Obviously, I agree with that, but the issue is whether we will get a hearing, given what we are likely to face.
Moving on, you talked about a general election as a potential way forward. Given the Labour Party’s incoherent policy of deliberate ambiguity—as I understand it, although I am not 100 per cent sure, it appears still to be pro-Brexit—what would a general election achieve? Another point that we heard when we were in Brussels was that people in Paris and Berlin fear that a Corbyn Government would be more economically damaging than Brexit. Will you comment on that?
I tend to be of the view that, if we are trying to encourage people to move along with us, we should not necessarily condemn the slowest ships in the convoy; we should perhaps help them to get faster, so I will try to do that.
Are they even in the convoy?
If not, let us seek them out and get them into the convoy. I am disappointed about where we are. I would have liked to have seen a motion of no confidence this week. It is important to have that, but it does not look as if that is going to happen. It is absolutely wrong to allow the Prime Minister to play the situation so that she can present it as being her deal or no deal. I want to try to get everybody doing the same thing. That has been my strategy in the Parliament and it continues to be my strategy. Whatever my opinion is of the individuals, I will continue to ask the Labour Party to consider that, at this absolutely historic juncture—“historic” is a much ill-used word, but this is historic—it should be active like never before in holding the UK Government to account and endeavouring to change it.
That is very diplomatic of you, given the shambolic position that the Labour Party has put forward.
On the possibility of a further referendum, you might have seen Liam Fox on “The Andrew Marr Show” on Sunday saying that, if there is a second referendum, people in his wing of the Conservative Party will go for the best of three. That would be unbelievable, but that is what he is saying. Do you believe that having a second referendum would be anything other than kicking the can further down the road? What would it achieve in the short to medium term?
Well, it gives people—
Sorry, I have just one last point. Tavish Scott said that Amber Rudd supported a second referendum. She said on the BBC this morning that she personally does not support it.

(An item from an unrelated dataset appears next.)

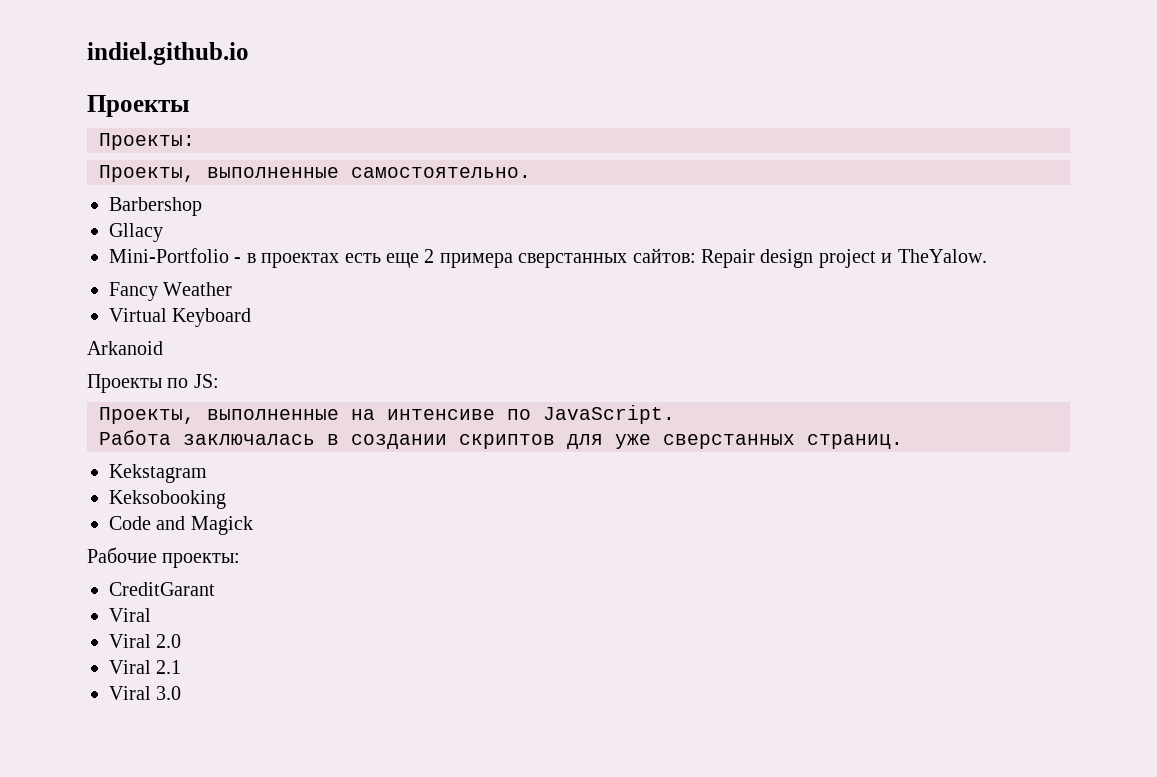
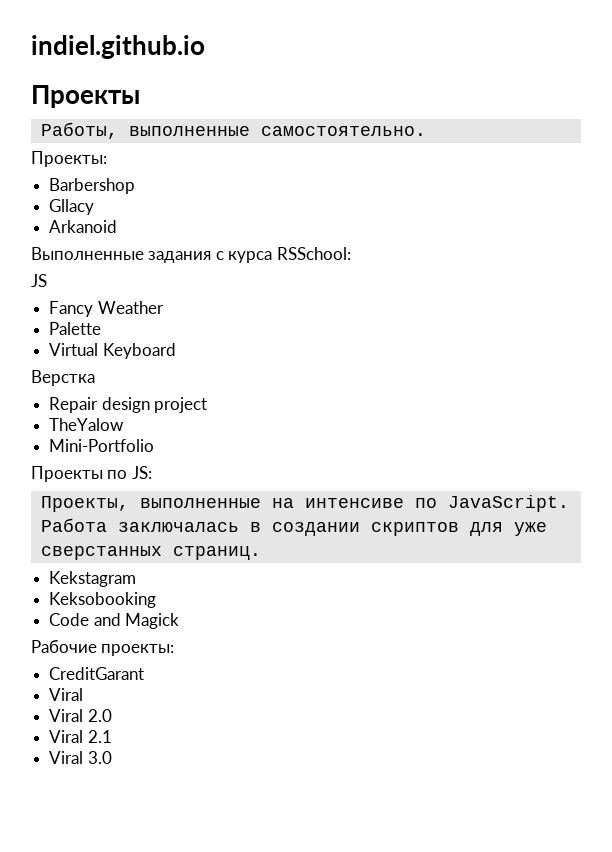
[99,133,195,150] [99,165,195,182] Проекты: // Проекты, -> [40,122,118,139] Работы,
(531, 172) none -> [31,151,107,167] // Проекты:
[109,248,987,268] Mini-Portfolio - в проектах есть еще 2 примера сверстанных сайтов: Repair design project и TheYalow. -> [49,220,118,233] [31,247,351,263] [31,274,47,287] Arkanoid // Выполненные задания с курса RSSchool: // JS
(233, 289) none -> [49,322,102,335] // Palette
[87,341,163,355] Arkanoid -> [31,370,95,386] [49,397,208,413] [49,418,125,431] [49,439,155,452] Верстка // Repair design project // TheYalow // Mini-Portfolio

If a member of the UK Cabinet says what they think, somebody comes round and says, “You had better not be thinking that” and they are sent out on to television to say that they do not think it. Those circumstances are ludicrous.
With regard to Liam Fox, Attlee’s remark springs to mind: “a period of silence” would be in order. He is one of the people who have created this extraordinary mess. To contribute to getting out of it, he has zilch, nada, nothing at all. I do not watch him on those shows because he is part of the problem, not part of the solution. I go back to the point that we should work with people across parties, including elements of the Conservative Party. We should be working to resolve an unprecedented national emergency and trying to get ourselves into the right position.

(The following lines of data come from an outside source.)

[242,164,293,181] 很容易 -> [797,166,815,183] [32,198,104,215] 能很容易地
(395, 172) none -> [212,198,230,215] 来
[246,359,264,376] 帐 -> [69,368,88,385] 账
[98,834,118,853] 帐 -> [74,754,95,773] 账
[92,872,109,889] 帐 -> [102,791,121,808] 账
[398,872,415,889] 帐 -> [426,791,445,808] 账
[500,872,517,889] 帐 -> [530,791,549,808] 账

Mr Greene’s question is germane at this particular moment; the right approach is to make sure that we defeat the Prime Minister’s deal, reject no deal—the means are absolutely to hand to do that—and then have a second referendum.
Of course, the Prime Minister is being held to ransom by people like that. You said that Liam Fox has nothing to contribute, but he is resonant of many views in Conservative constituencies up and down the country. I have no truck with his views, but they are why we are in this position. The whole situation was created by a civil war in the Conservative Party and David Cameron’s badly judged way to resolve it.
Mr Scott’s point was right. The choice is whether the Prime Minister splits the Conservative Party or not. She has the Robert Peel choice in front of her: does she split her party in order to create what is, in essence, the right solution for “the nation”? She has proved herself incapable of so doing. She is no Robert Peel.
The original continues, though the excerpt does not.